# Excerpted records
++++++++++++++++++++

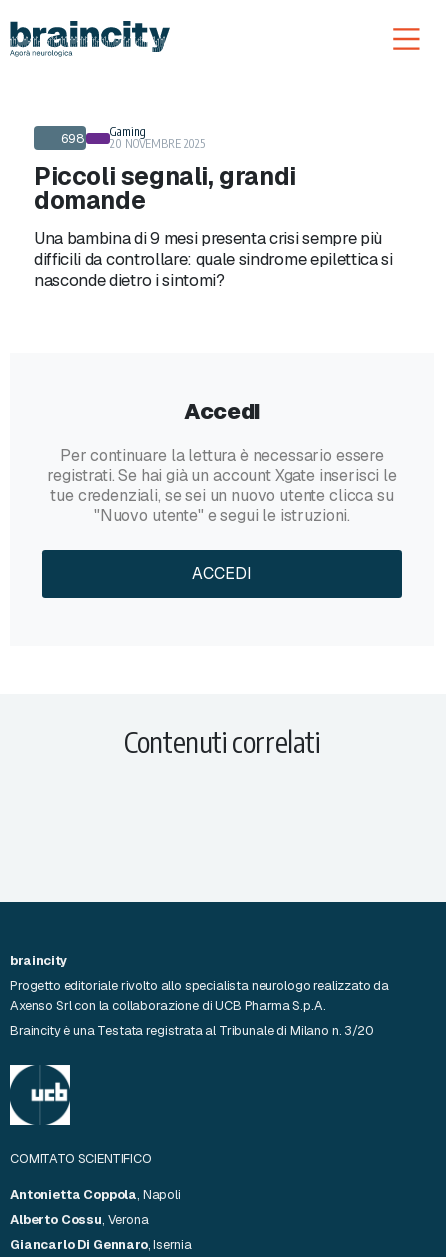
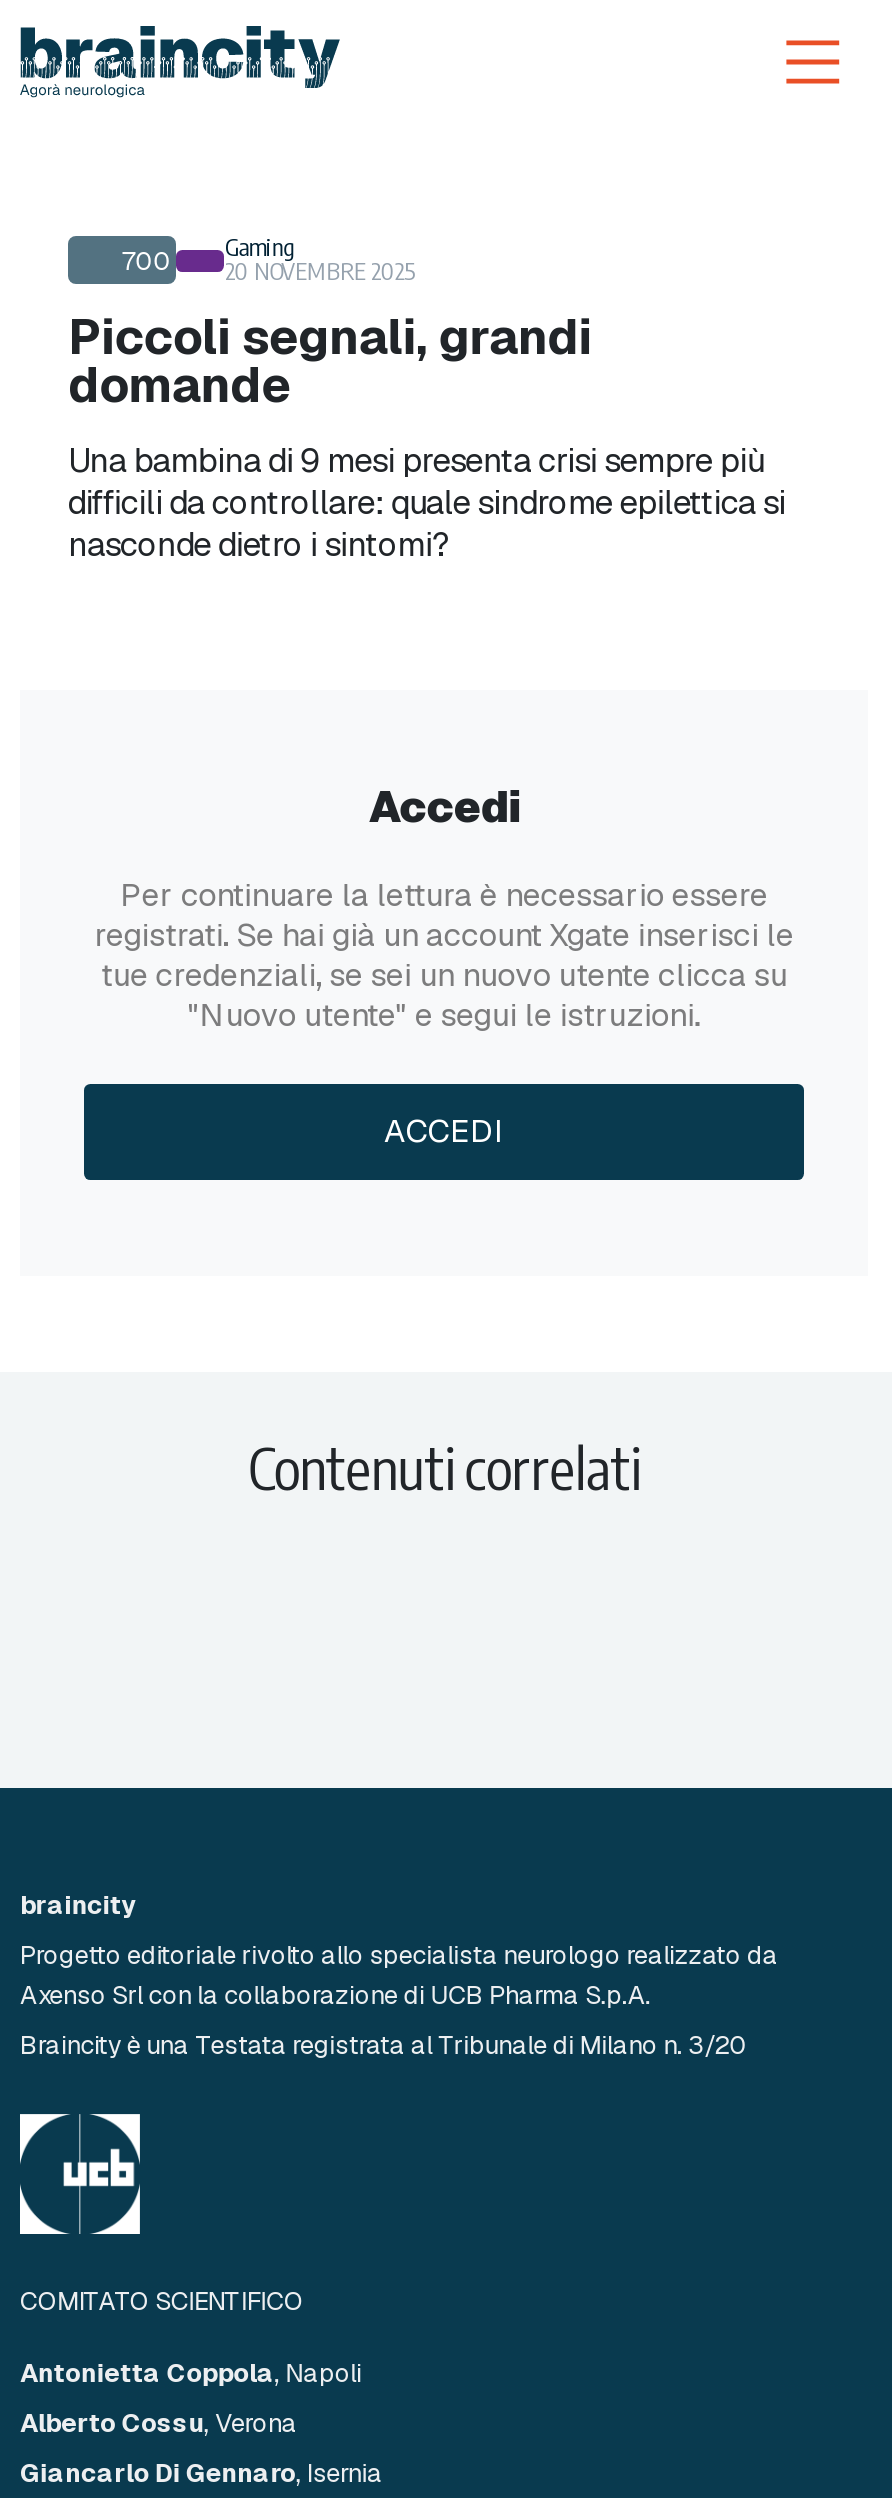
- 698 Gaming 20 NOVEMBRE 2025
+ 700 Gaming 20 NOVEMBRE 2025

++++++++++++++++++++

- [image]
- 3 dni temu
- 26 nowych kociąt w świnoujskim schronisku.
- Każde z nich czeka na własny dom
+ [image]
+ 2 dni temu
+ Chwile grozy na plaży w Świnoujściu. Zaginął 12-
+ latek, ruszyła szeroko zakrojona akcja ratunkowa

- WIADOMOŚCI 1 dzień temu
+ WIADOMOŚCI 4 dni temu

++++++++++++++++++++

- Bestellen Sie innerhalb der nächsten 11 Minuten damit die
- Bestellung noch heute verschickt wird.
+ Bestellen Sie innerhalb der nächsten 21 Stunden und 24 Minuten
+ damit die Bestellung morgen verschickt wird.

++++++++++++++++++++

Out of the entries above, write out only the lines between the line holding "Chwile grozy na" and the line holding "WIADOMOŚCI 4 dni temu", inclusive, each exactly as given.

# Reply to the exercise
+ Chwile grozy na plaży w Świnoujściu. Zaginął 12-
+ latek, ruszyła szeroko zakrojona akcja ratunkowa

- WIADOMOŚCI 1 dzień temu
+ WIADOMOŚCI 4 dni temu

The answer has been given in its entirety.